Both the line below containing "[293,190,367,204] coomand ->" and the line containing "(784, 467) none", along with every line between them, should be repeated exactly; no other line belongs in the answer.

(Dataset entries)

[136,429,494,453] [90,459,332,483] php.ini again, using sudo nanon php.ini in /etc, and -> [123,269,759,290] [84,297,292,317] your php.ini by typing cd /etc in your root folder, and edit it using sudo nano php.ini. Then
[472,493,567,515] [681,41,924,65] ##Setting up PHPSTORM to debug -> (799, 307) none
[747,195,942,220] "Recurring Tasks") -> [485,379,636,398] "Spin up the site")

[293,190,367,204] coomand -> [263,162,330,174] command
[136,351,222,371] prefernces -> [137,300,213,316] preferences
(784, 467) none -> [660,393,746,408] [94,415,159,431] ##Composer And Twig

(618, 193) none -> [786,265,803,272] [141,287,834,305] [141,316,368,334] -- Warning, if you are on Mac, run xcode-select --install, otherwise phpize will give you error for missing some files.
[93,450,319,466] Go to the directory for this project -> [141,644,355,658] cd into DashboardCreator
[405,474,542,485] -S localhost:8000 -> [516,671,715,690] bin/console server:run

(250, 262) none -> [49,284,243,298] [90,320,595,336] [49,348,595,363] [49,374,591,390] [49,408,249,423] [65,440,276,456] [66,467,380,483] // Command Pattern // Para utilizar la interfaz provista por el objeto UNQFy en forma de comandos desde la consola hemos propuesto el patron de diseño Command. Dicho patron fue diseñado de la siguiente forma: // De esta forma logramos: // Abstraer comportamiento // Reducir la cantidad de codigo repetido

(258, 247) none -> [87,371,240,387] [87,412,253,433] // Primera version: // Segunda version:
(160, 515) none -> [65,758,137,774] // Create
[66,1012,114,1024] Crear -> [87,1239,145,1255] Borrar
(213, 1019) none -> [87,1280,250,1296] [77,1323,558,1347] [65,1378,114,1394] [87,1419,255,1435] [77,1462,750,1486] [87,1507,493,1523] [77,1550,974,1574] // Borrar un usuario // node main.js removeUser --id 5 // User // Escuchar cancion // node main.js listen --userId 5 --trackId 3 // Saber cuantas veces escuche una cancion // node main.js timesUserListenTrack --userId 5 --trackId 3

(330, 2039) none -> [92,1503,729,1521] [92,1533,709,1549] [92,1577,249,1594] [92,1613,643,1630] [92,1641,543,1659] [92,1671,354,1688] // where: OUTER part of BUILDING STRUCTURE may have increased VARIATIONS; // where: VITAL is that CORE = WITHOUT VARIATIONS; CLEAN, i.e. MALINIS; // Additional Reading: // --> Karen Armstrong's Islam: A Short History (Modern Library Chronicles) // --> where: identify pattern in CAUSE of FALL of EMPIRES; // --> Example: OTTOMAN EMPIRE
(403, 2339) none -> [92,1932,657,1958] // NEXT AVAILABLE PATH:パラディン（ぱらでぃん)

(End Dataset entries)

Completed exercise -
[293,190,367,204] coomand -> [263,162,330,174] command
[136,351,222,371] prefernces -> [137,300,213,316] preferences
(784, 467) none -> [660,393,746,408] [94,415,159,431] ##Composer And Twig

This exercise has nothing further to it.